Off course I was not able to explore the whole power of FME but I think it is a powerful tool. I will definitely play around with it for a while.
Talend Spatial
Talend is a java based platform independent data quality and integration tool. It is somehow “open source”. I was using talend’s Data Integration Tool to work on my problems. As this is a Java application make sure you have a proper JDK installation. Then there is no installation of talend at all as it runs in this Java sandbox… The core of talend is not designed to work with spatial data. But there is this nice github page for a spatial extension. Together with the forum it is a good starting point.The startup of the program takes a while and the interface is quite slow on my laptop (Core i7, 8GB, SSD) and the suggested download of additional external libraries failed often. I skipped this as talend tells from a look at you processes if a library is missing and asks you to install it prior running your project. The installation of the spatial components is done in 5 minutes:
Once I got set up everything I found out that I need to load the xls input file for my conversion three times…

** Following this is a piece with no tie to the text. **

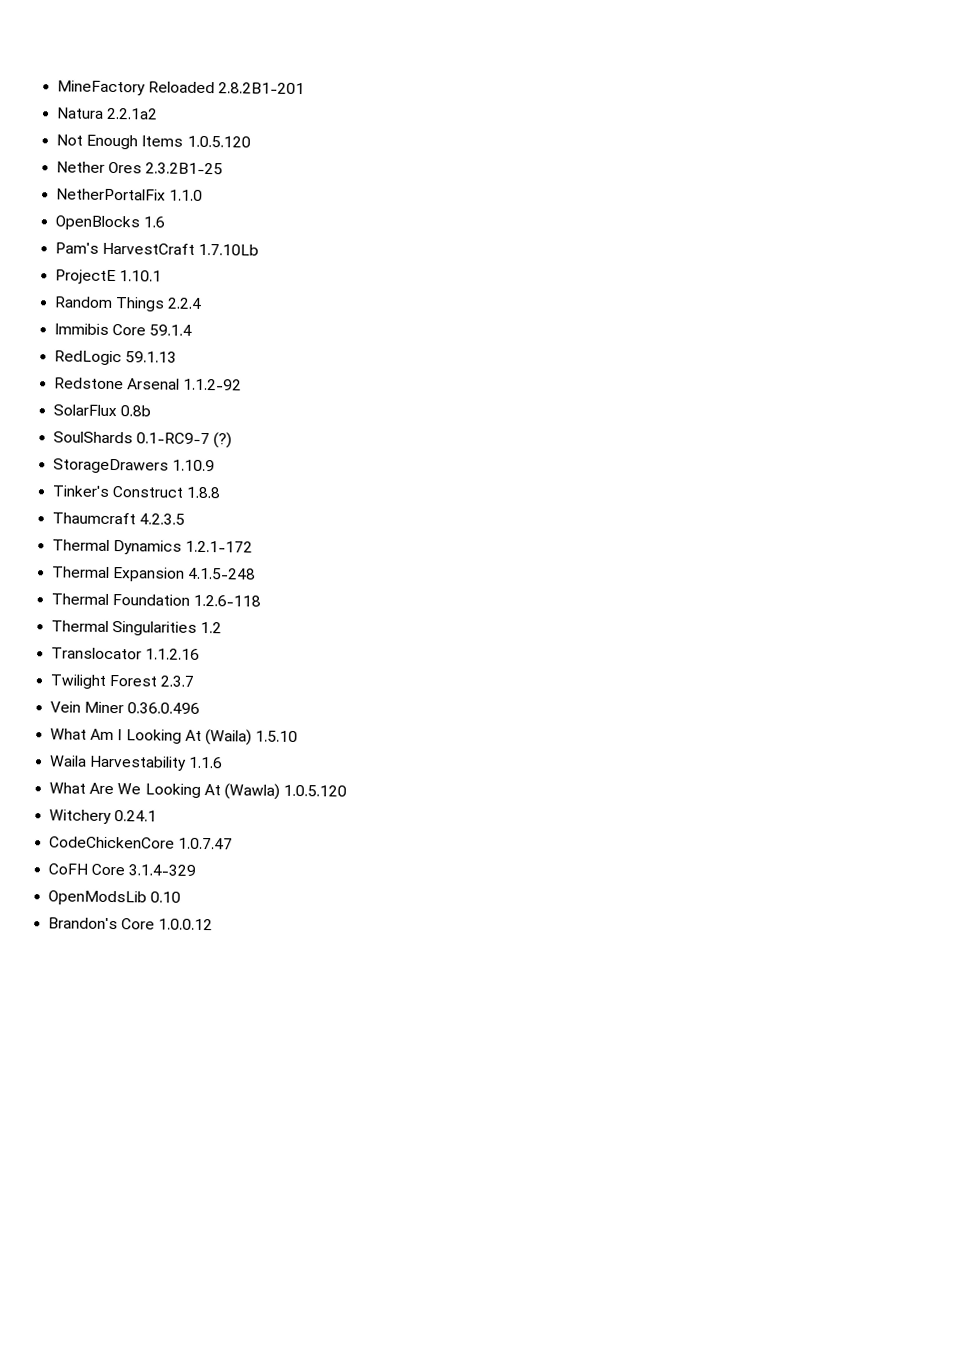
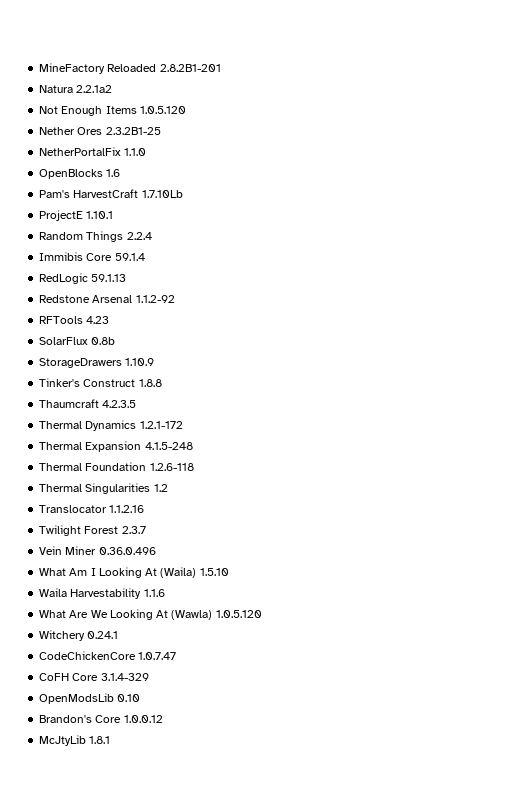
+ RFTools 4.23
- SoulShards 0.1-RC9-7 (?)
+ McJtyLib 1.8.1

As it is done it FME I also need to define each column in terms of the format but to define the geometry I needed to embed this process s2DPointReplacer. Not very intuitive compared to FME but maybe it’s the burden of the multi-purpose tool.
The other process of using a google spreadsheet for upload to a server as geoJSON was easier compared to FME in terms of running a FTP task but I was too lazy to figure out how to connect with GDRIVE, get the file and so on. I simply made a filefetch of the published google spreadsheet, stored it locally, made the decimal separator replacement and the geometry extraction. The whole process was finished after 3-4 seconds. So it was a bit faster than FME ;-).

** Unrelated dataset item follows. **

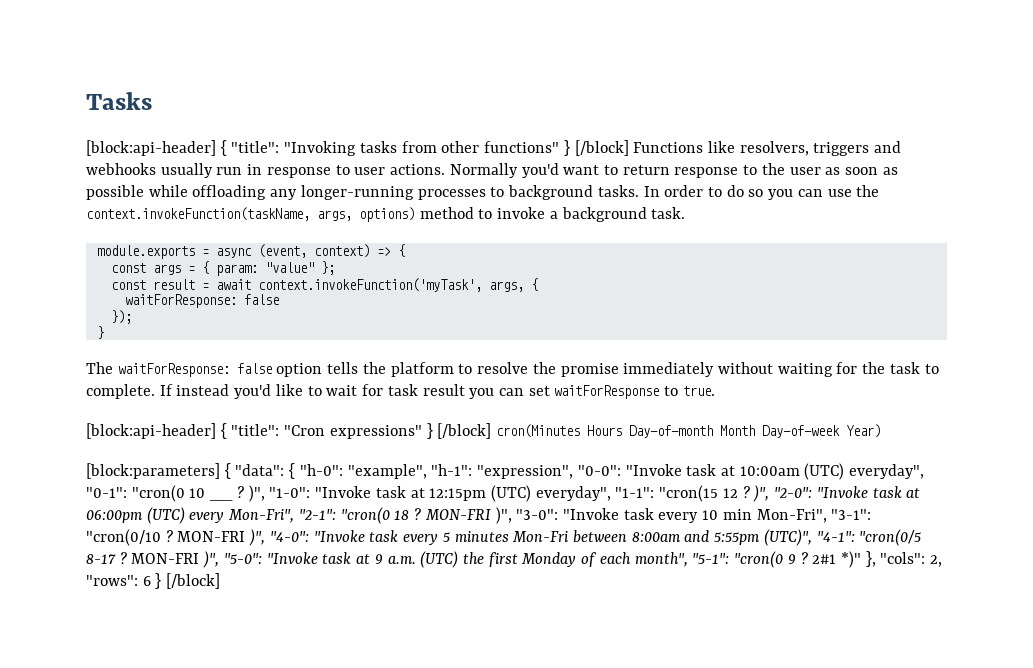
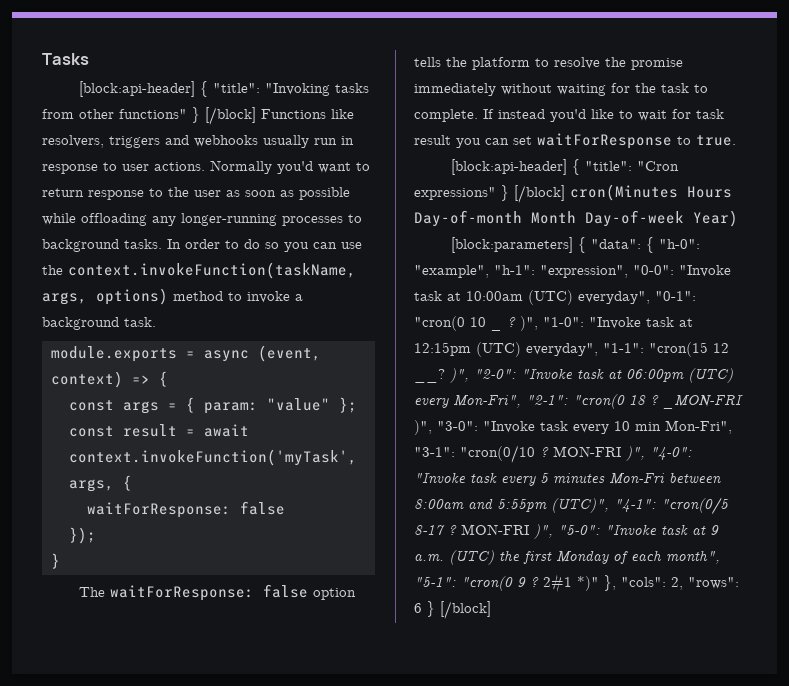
- [block:parameters] { "data": { "h-0": "example", "h-1": "expression", "0-0": "Invoke task at 10:00am (UTC) everyday", "0-1": "cron(0 10 __ ? )", "1-0": "Invoke task at 12:15pm (UTC) everyday", "1-1": "cron(15 12 ? )", "2-0": "Invoke task at 06:00pm (UTC) every Mon-Fri", "2-1": "cron(0 18 ?
+ [block:parameters] { "data": { "h-0": "example", "h-1": "expression", "0-0": "Invoke task at 10:00am (UTC) everyday", "0-1": "cron(0 10 _ ? )", "1-0": "Invoke task at 12:15pm (UTC) everyday", "1-1": "cron(15 12 __? )", "2-0": "Invoke task at 06:00pm (UTC) every Mon-Fri", "2-1": "cron(0 18 ?
- MON-FRI )", "3-0": "Invoke task every 10 min Mon-Fri", "3-1": "cron(0/10 ?
+ _MON-FRI )", "3-0": "Invoke task every 10 min Mon-Fri", "3-1": "cron(0/10 ?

I like the multipurpose approach of the tool but the program was a bit buggy (changing language to only English made it crash) and a bit slow from the interface. Nevertheless it is a good alternative if you need to take care of multiple also non spatial ETL tasks.

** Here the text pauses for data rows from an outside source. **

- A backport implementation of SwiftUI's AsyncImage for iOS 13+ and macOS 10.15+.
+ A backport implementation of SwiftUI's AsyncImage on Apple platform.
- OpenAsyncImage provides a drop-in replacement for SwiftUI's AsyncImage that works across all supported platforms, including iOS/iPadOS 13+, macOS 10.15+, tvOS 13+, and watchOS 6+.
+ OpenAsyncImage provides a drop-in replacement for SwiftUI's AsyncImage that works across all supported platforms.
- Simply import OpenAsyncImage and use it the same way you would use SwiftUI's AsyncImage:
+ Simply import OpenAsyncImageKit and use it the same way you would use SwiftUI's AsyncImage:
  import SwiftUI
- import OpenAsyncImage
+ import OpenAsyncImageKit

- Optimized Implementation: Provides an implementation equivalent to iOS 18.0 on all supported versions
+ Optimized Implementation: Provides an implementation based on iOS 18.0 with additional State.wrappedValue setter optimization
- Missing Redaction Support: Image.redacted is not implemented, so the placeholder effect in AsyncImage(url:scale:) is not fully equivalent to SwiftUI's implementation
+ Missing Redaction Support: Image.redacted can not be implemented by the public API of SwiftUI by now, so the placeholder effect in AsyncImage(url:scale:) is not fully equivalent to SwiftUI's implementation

For script automation: There is a great article in the talend help center.
Other Software
Of course there are alternatives:- ArcGIS Data Interoperability (which has support for FME processes)
- Geokettle as a smaller ETL tool but also open source
- …
In case you want to add some tools to the “Other Software” section, there is also hale studio open source. It’s designed specifically for work with complex data structures and fully supports standards like GML, CityGML and INSPIRE, but also databases and services.
THank you Thorsten for the addition. HALE is already mentioned in the stackexchange article I linked to. But for the record: http://www.esdi-community.eu/projects/hale
And you should point out, that you’re the Manager at HALE 😉